His office used social media outlets, email blasts and relational organizing to inform the immediate neighborhood of the opportunity.
“When the world has a cold, the Black community catches pneumonia,” he said.
It is that same concern that drove many Black leaders to hold a delegation meeting to discuss ways to increase health care access to their communities. Sen. Perry Thurston and Reps. Marie Woodson and Felicia Robinson worked with Jones to make Sunday’s event happen.
The collaboration came after Gov. Ron DeSantis announced plans to utilize places of worship as future vaccination sites. Working alongside the governor’s office, the elected officials will open more sites in Broward tailored to prioritize seniors in minority communities.
Sen. Jones said he felt motivated to lead the effort after seeing how hospitals were overwhelmed with demands, and thought extending the responsibility to places of worship and municipalities would make the process more effective.
Rep. Debbie Wasserman Schultz, also present at the news conference, pointed out the many shortcomings of the decentralized approach for distribution.
“The vaccine distribution process for priority groups in our state has been extremely flawed,” she said. “Forward-thinking, guidance, planning and coordination have been lacking from the top. Teams handled the process at a consistently incompetent and negligent level. Sen. Jones should not have had to fight to make sure this site was created.”
Schultz mentioned only 26,000 people were scheduled to receive the vaccine last week through the Department of Health website.
“Yes, we were not ready for the pandemic, however, we have to deal with the effects and the aftermath,” said Woodson, concerned about COVID-19’s impact on Caribbean families. She too tested positive in 2020.
A statewide COVID-19 task force made up of Black leaders is in the works to maximize attempts to increase access and education of the vaccines. In both Miami-Dade and Broward counties, pastors are being pulled into the fold to locate more places of worship to transform into drive-through sites. Additionally, HBCUs have expressed interest in being a part of the task force.
“In our African American communities, we see multigenerational households and we need to make sure we can protect ourselves, so this is huge,” noted Robinson. “We have to do something to get this out so that we can move on.”
The Miami Gardens representative said pastor Wayne Lomax’s The Fountain Church is a future site pending approval.
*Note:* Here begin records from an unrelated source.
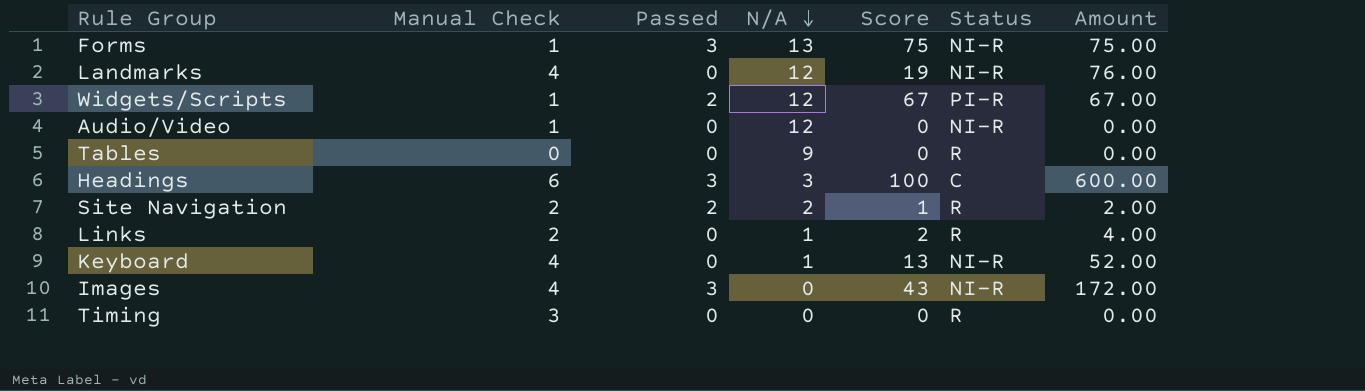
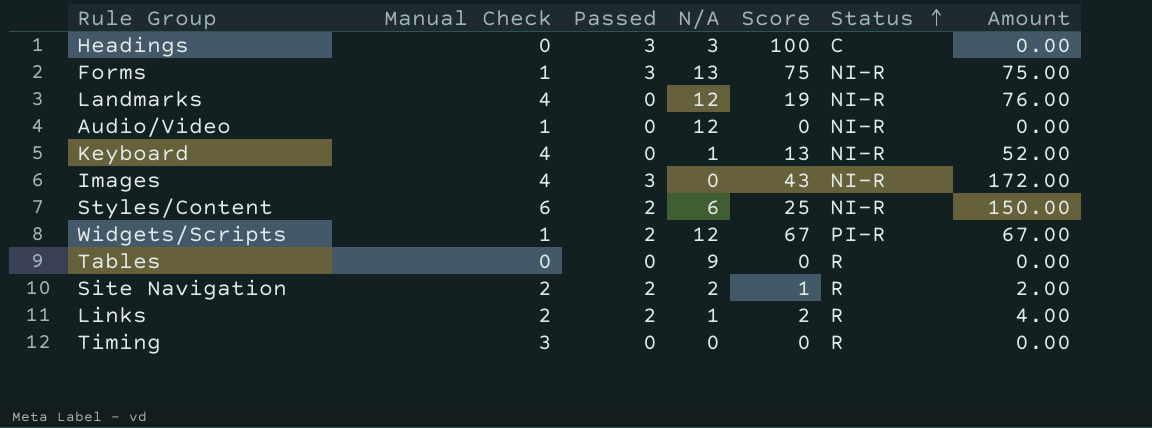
row order: N/A descending -> Status ascending
Headings | Manual Check: 6 -> 0
Headings | Amount: 600.00 -> 0.00
row Styles/Content: none -> 6 | 2 | 6 | 25 | NI-R | 150.00
Links | Passed: 0 -> 2

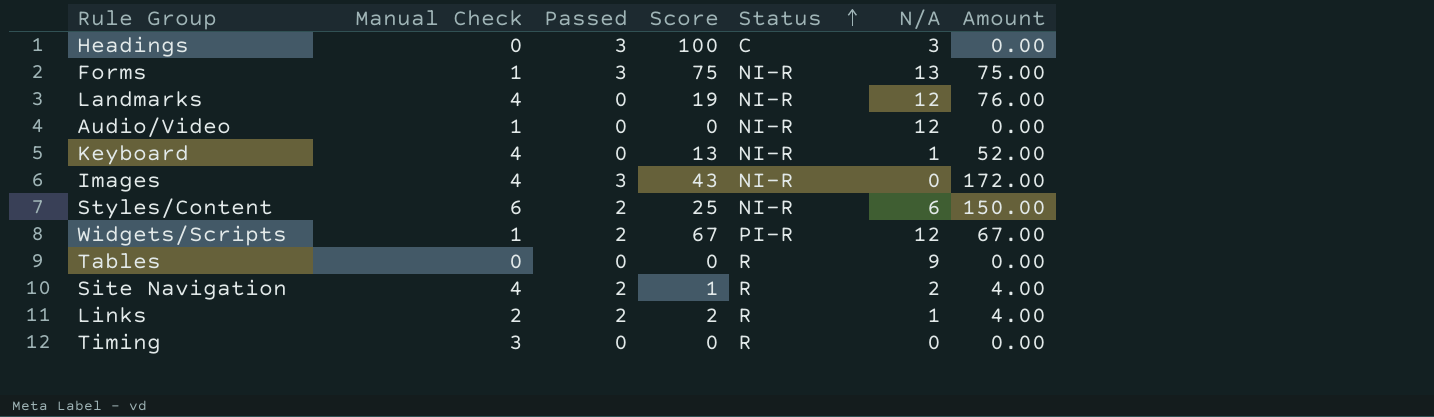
column N/A | position: 4 -> 6
Site Navigation | Manual Check: 2 -> 4
Site Navigation | Amount: 2.00 -> 4.00

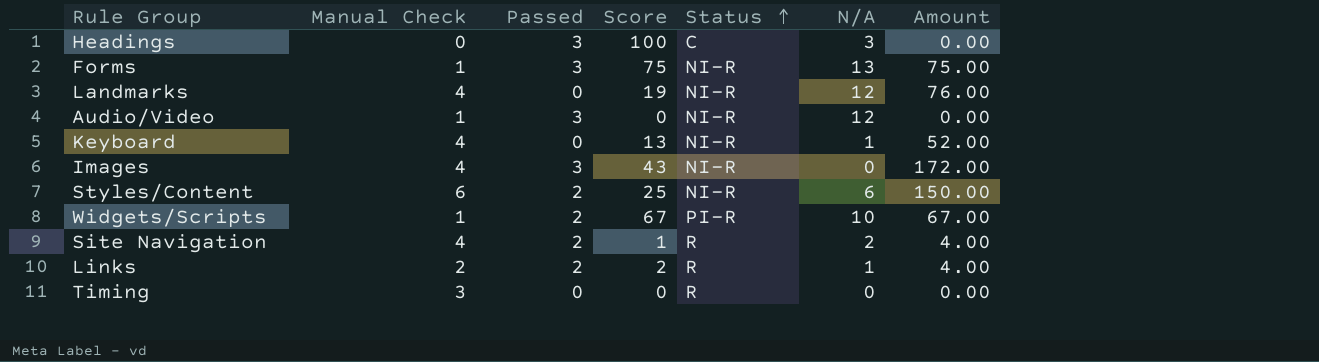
row Tables: 0 | 0 | 0 | R | 9 | 0.00 -> none
Audio/Video | Passed: 0 -> 3
Widgets/Scripts | N/A: 12 -> 10

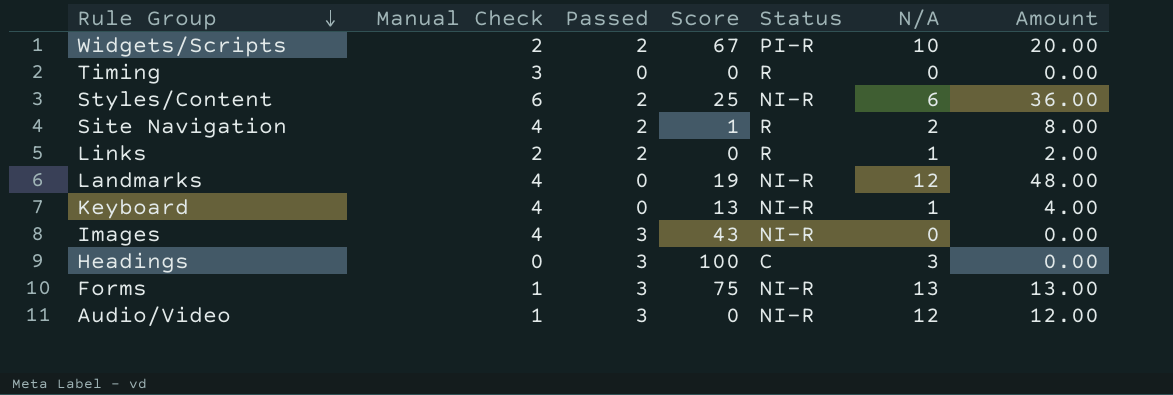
row order: Status ascending -> Rule Group descending
column Amount | formula: [Manual Check] * [Score] -> [Manual Check] * [N/A]
Widgets/Scripts | Manual Check: 1 -> 2
Links | Score: 2 -> 0

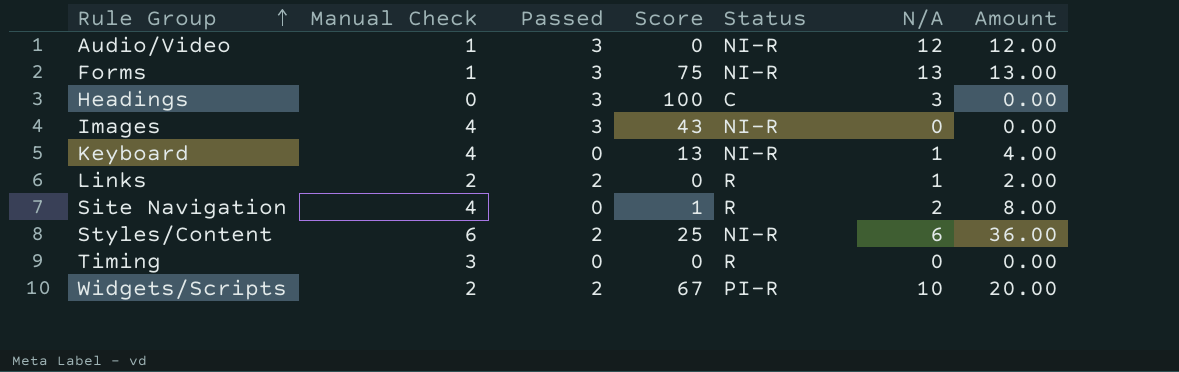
row order: Rule Group descending -> Rule Group ascending
row Landmarks: 4 | 0 | 19 | NI-R | 12 | 48.00 -> none
Site Navigation | Passed: 2 -> 0

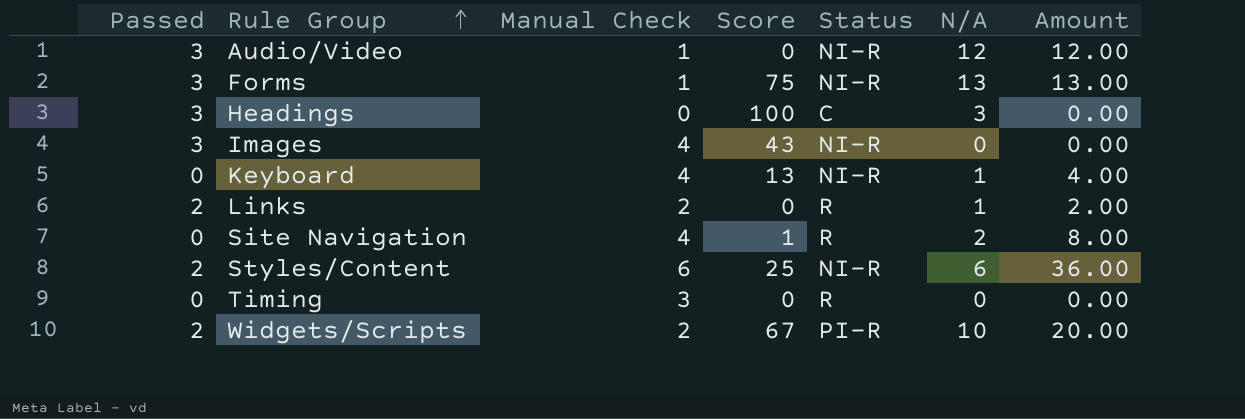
column Passed | position: 3 -> 1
Broward community centers and sites in Miramar will follow.
Sen. Jones urges the public to stay in contact with elected officials in their district to stay updated on opportunities for seniors to receive the vaccination. His constituents can contact him at email@example.com.
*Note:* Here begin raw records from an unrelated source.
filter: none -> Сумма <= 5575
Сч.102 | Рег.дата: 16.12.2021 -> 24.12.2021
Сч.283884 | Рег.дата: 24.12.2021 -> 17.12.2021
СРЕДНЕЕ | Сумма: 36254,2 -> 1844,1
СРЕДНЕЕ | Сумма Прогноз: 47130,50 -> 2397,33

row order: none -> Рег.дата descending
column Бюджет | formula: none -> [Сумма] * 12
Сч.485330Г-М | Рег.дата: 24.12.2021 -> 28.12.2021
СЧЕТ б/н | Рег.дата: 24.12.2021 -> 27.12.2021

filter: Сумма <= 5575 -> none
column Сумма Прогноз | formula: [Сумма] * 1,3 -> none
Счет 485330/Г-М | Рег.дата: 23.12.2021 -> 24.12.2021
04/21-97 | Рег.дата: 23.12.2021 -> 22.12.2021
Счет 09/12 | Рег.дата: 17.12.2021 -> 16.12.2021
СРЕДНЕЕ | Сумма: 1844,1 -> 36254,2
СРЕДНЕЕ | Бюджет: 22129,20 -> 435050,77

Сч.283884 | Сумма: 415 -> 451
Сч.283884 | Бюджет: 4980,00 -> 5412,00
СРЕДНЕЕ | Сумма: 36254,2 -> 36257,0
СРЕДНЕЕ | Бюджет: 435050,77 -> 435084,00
Yet despite these efforts to increase access to and educate Black communities about the vaccine, some still remain skeptical about it.
“I understand where the concern is and I don’t want to downplay that, but I ask them to trust the science,” said Sen. Jones. “Of the many people who received the vaccines, only 175 had adverse reactions and 17 had to be hospitalized.”
Jackson Memorial Hospital collaborated with churches in Miami-Dade this week to register parishioners for vaccines at various locations on Wednesday.